Jesus went through one town and village after another, teaching as he made his way to Jerusalem.
Someone asked him, “Lord, will only a few be saved?” He said to them, “Strive to enter through the narrow door; for many, I tell you, will try to enter and will not be able. When once the owner of the house has got up and shut the door, and you begin to stand outside and to knock at the door, saying, ‘Lord, open to us,’ then in reply he will say to you, ‘I do not know where you come from.’
Then you will begin to say, ‘We ate and drank with you, and you taught in our streets.’ But he will say, ‘I do not know where you come from; go away from me, all you evildoers!’ There will be weeping and gnashing of teeth when you see Abraham and Isaac and Jacob and all the prophets in the kingdom of God, and you yourselves thrown out. Then people will come from east and west, from north and south, and will eat 49in the kingdom of God. Indeed, some are last who will be first, and some are first who will be last.”

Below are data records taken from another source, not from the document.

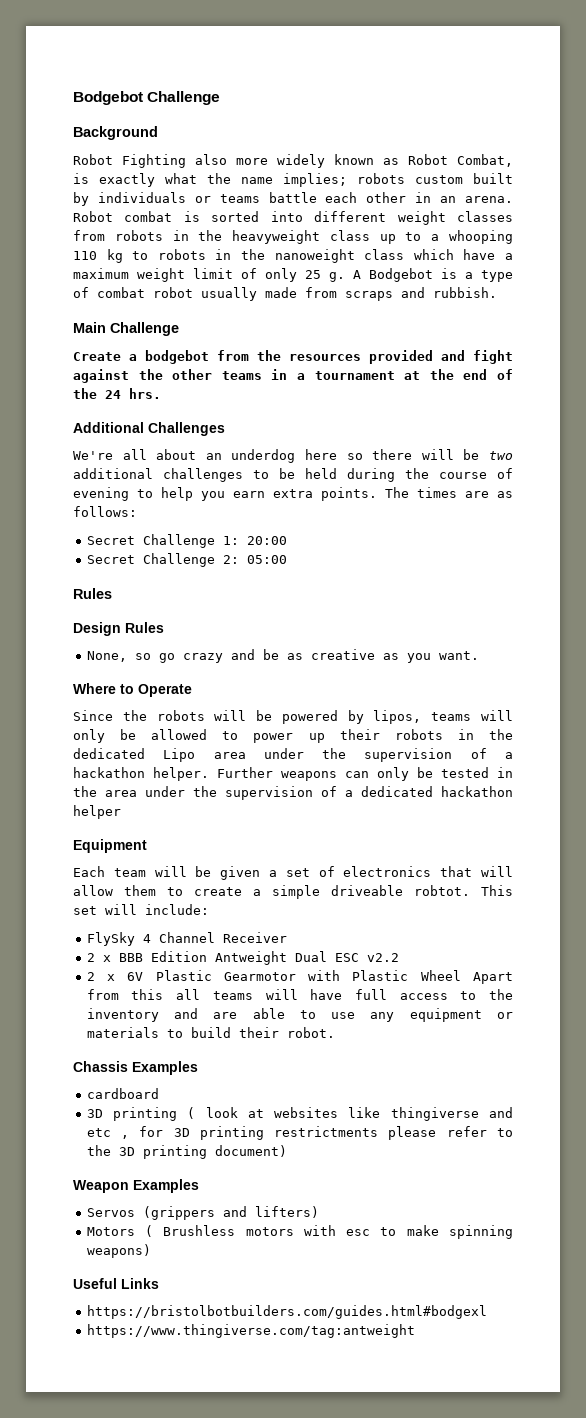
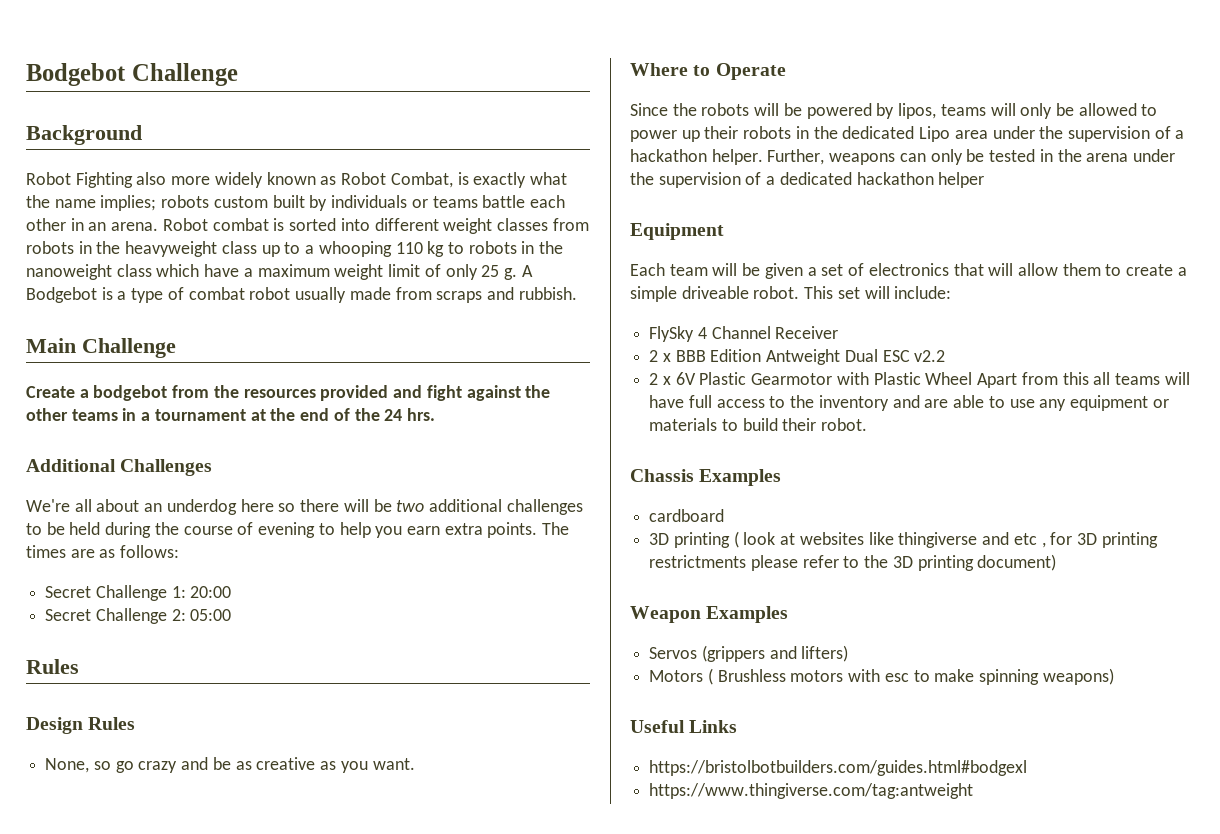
- Further weapons can only be tested in the area under the supervision of a dedicated hackathon helper
+ Further, weapons can only be tested in the arena under the supervision of a dedicated hackathon helper
- Each team will be given a set of electronics that will allow them to create a simple driveable robtot.
+ Each team will be given a set of electronics that will allow them to create a simple driveable robot.

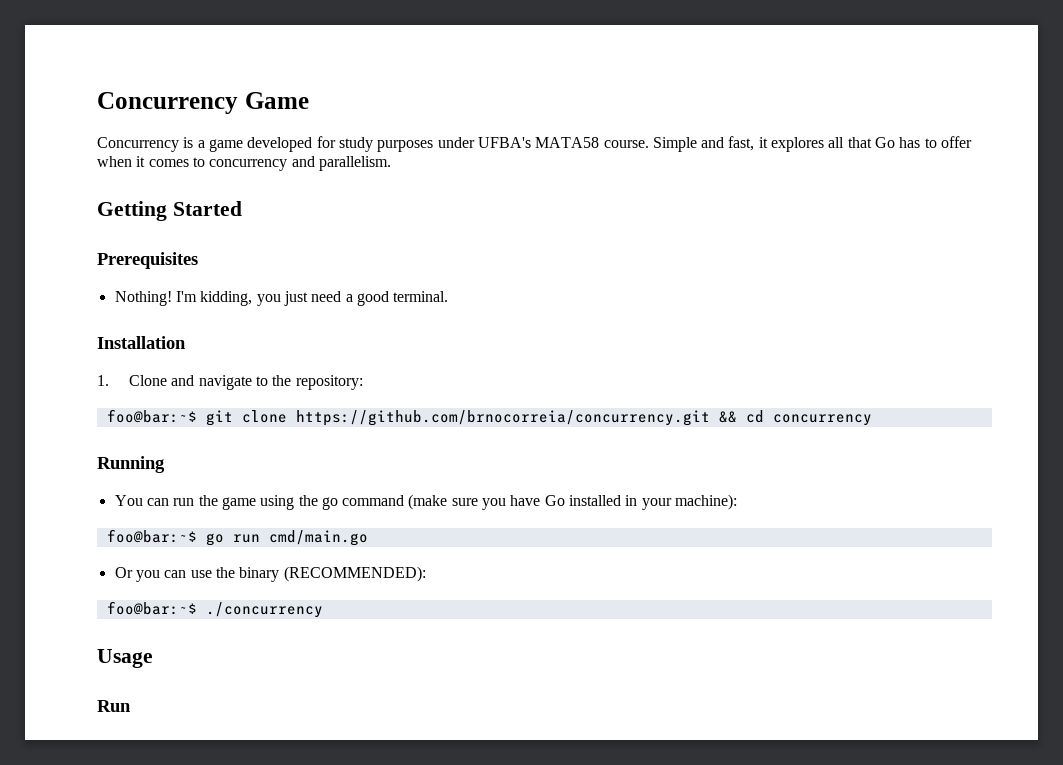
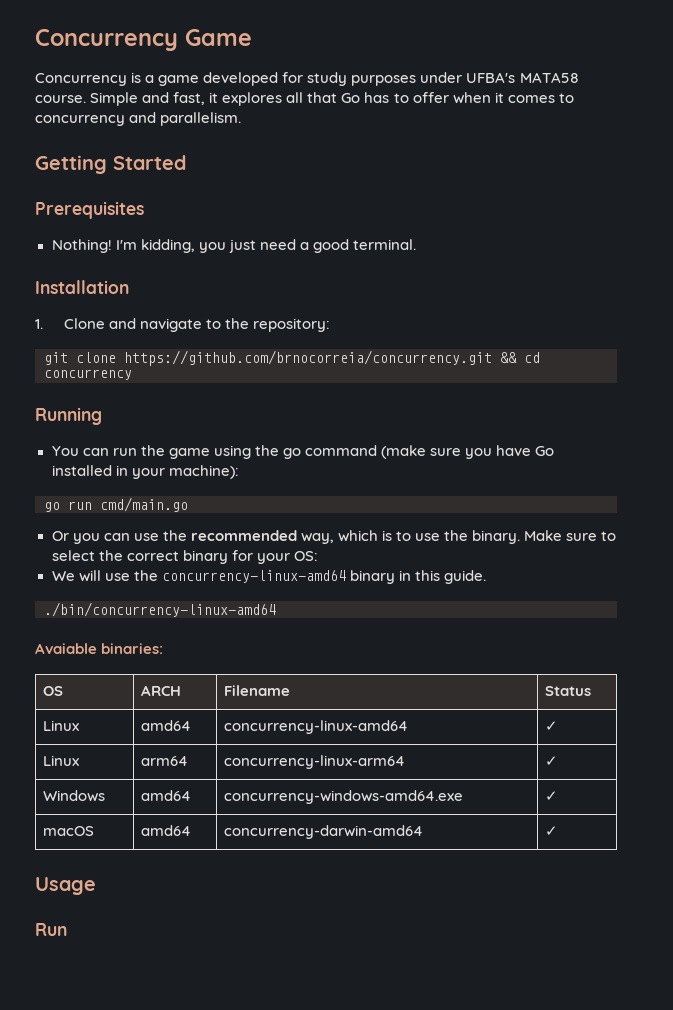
- foo@bar:~$ git clone https://github.com/brnocorreia/concurrency.git && cd concurrency
+ git clone https://github.com/brnocorreia/concurrency.git && cd concurrency
- foo@bar:~$ go run cmd/main.go
+ go run cmd/main.go
- Or you can use the binary (RECOMMENDED):
- foo@bar:~$ ./concurrency
+ Or you can use the recommended way, which is to use the binary. Make sure to select the correct binary for your OS:
+ We will use the concurrency-linux-amd64 binary in this guide.
+ ./bin/concurrency-linux-amd64
+ Avaiable binaries:
+ OS | ARCH | Filename | Status
+ Linux | amd64 | concurrency-linux-amd64 | ✓
+ Linux | arm64 | concurrency-linux-arm64 | ✓
+ Windows | amd64 | concurrency-windows-amd64.exe | ✓
+ macOS | amd64 | concurrency-darwin-amd64 | ✓

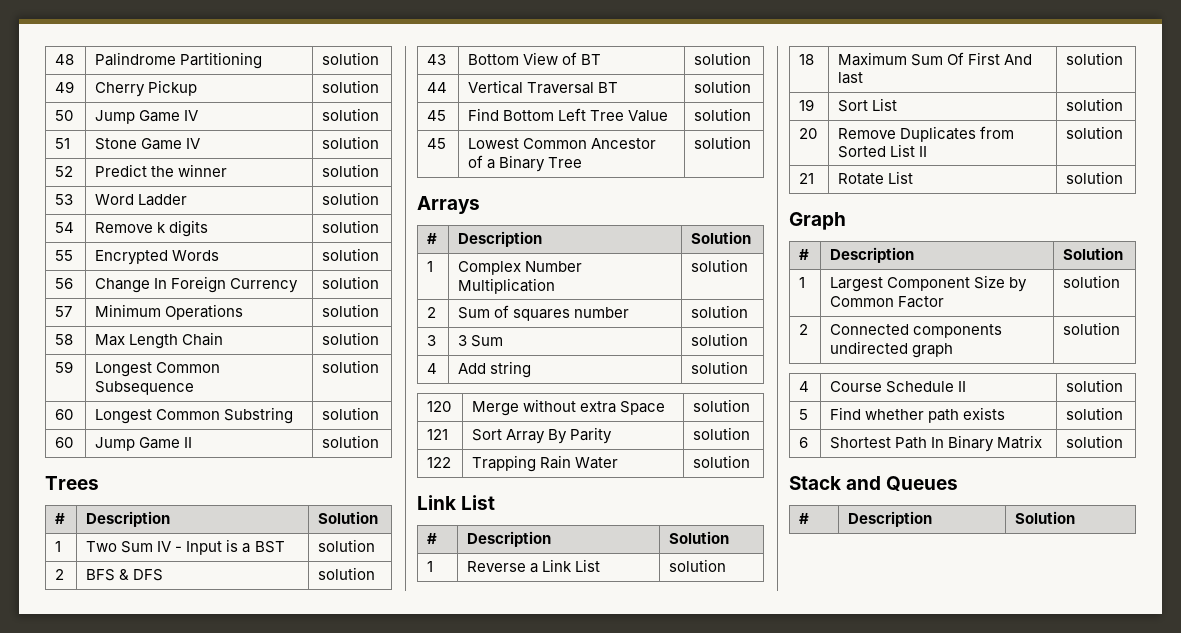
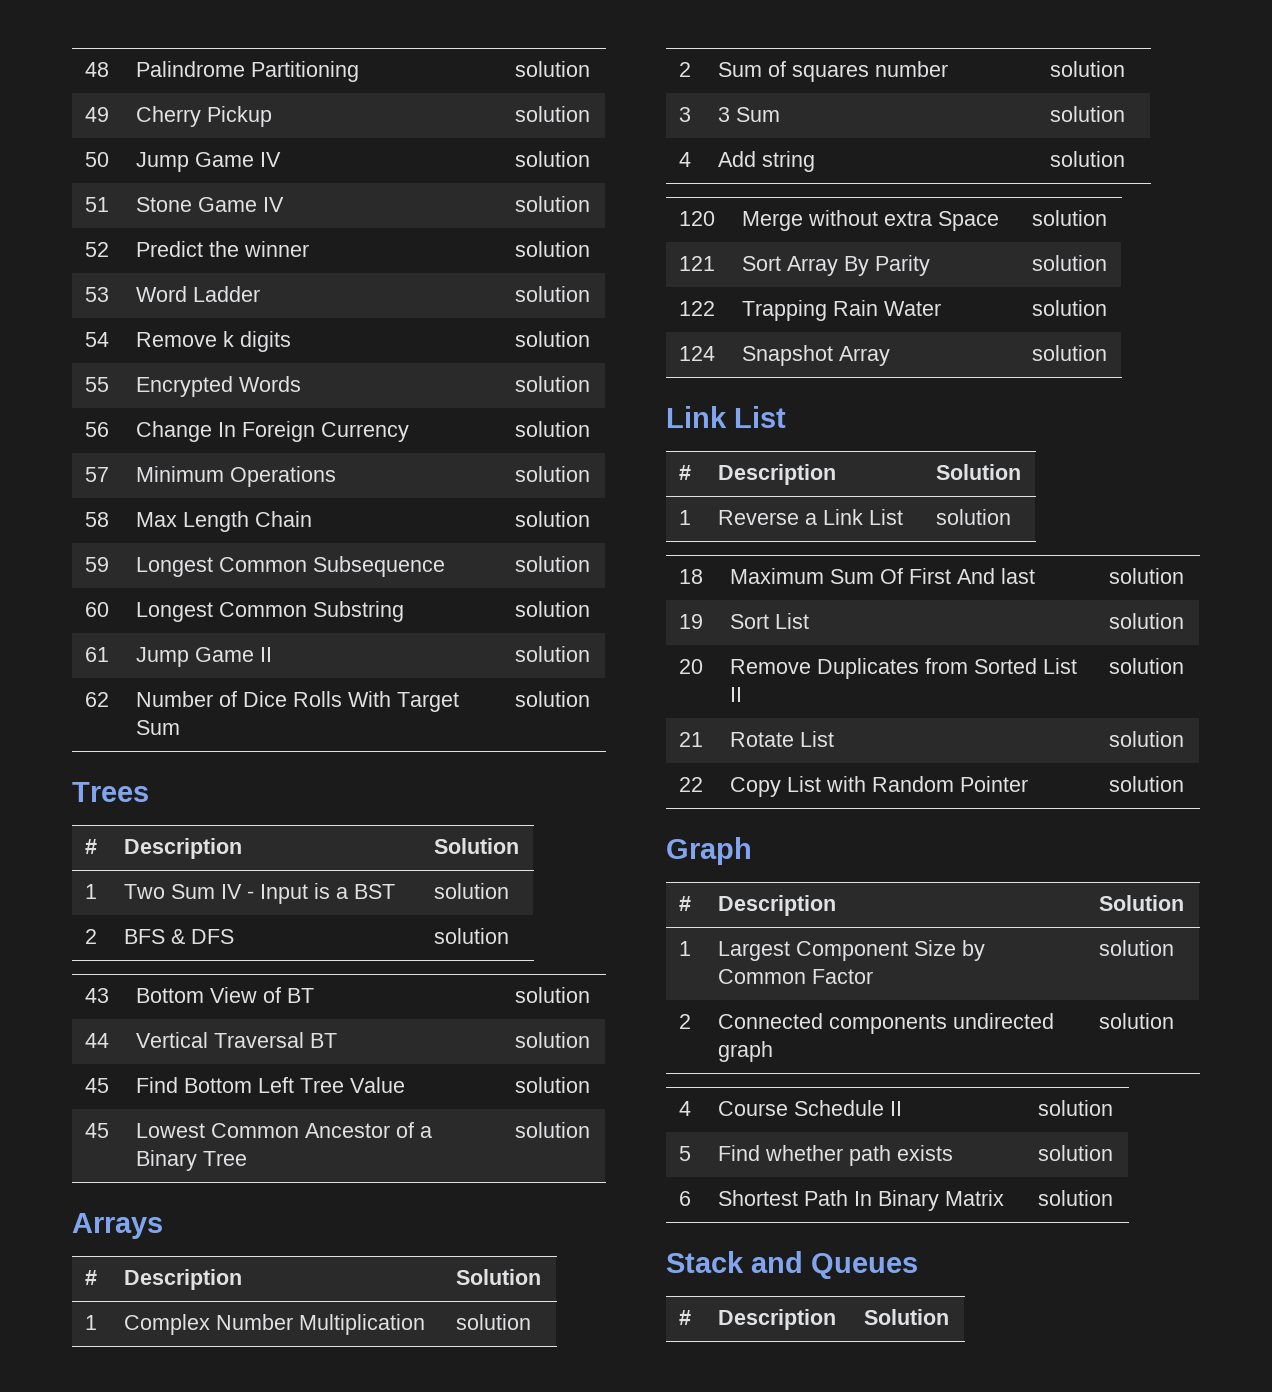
- 60 | Jump Game II | solution
+ 61 | Jump Game II | solution
+ 62 | Number of Dice Rolls With Target Sum | solution
+ 124 | Snapshot Array | solution
+ 22 | Copy List with Random Pointer | solution

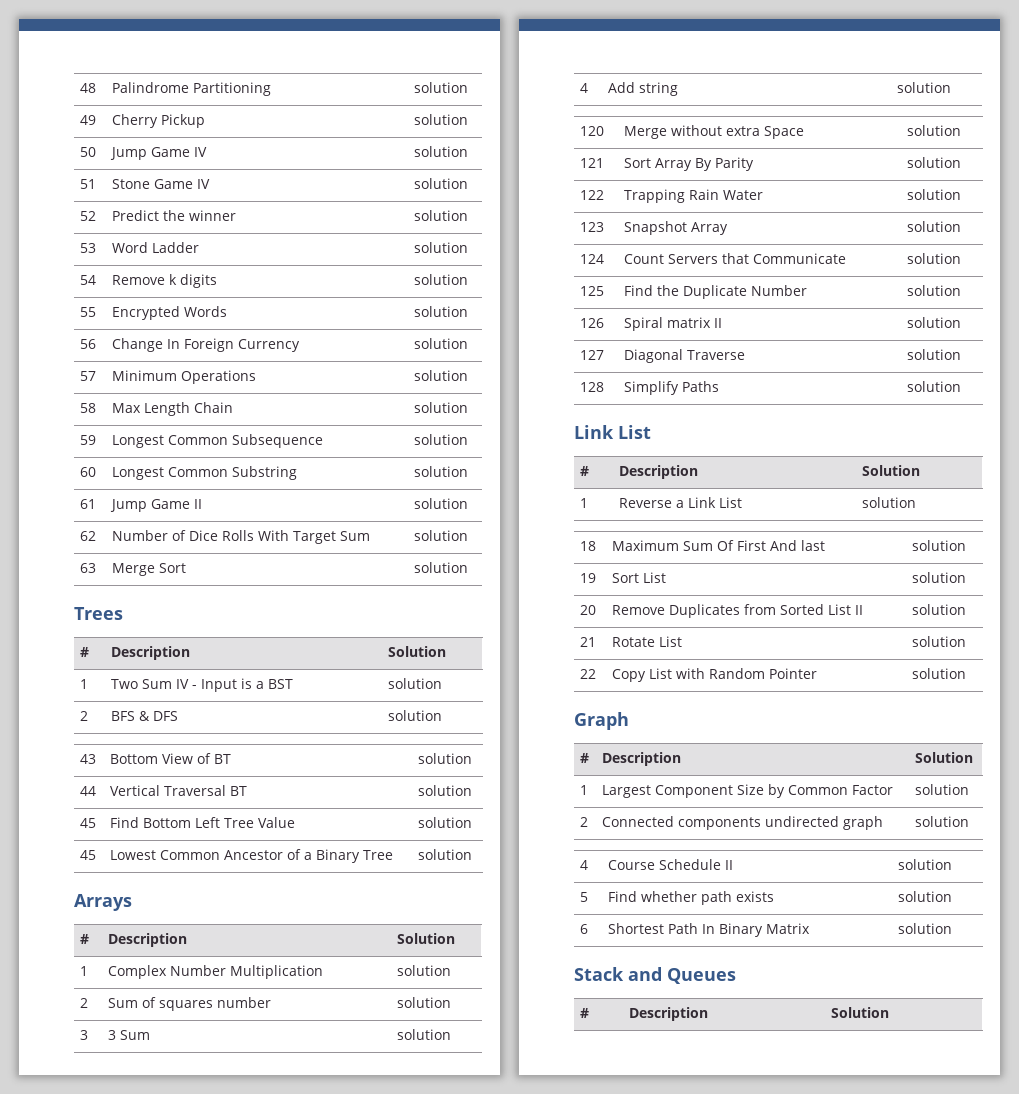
+ 63 | Merge Sort | solution
- 124 | Snapshot Array | solution
+ 123 | Snapshot Array | solution
+ 124 | Count Servers that Communicate | solution
+ 125 | Find the Duplicate Number | solution
+ 126 | Spiral matrix II | solution
+ 127 | Diagonal Traverse | solution
+ 128 | Simplify Paths | solution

New Revised Standard Version, copyright 1989, by the National Council of the Churches of Christ in the United States of America. Used by permission. All rights reserved. USCCB approved. http://www.usccb.org/bible/approved-translations
In today’s Gospel, someone inquires about salvation. At various time throughout our lives we may find ourselves also wondering about our own salvation or whether we will get to heaven. Like many people I take a casual look at my life and think, I pray, I go to church, I don’t hurt anyone, I do a few acts of charity. I should make it into heaven, I should be saved.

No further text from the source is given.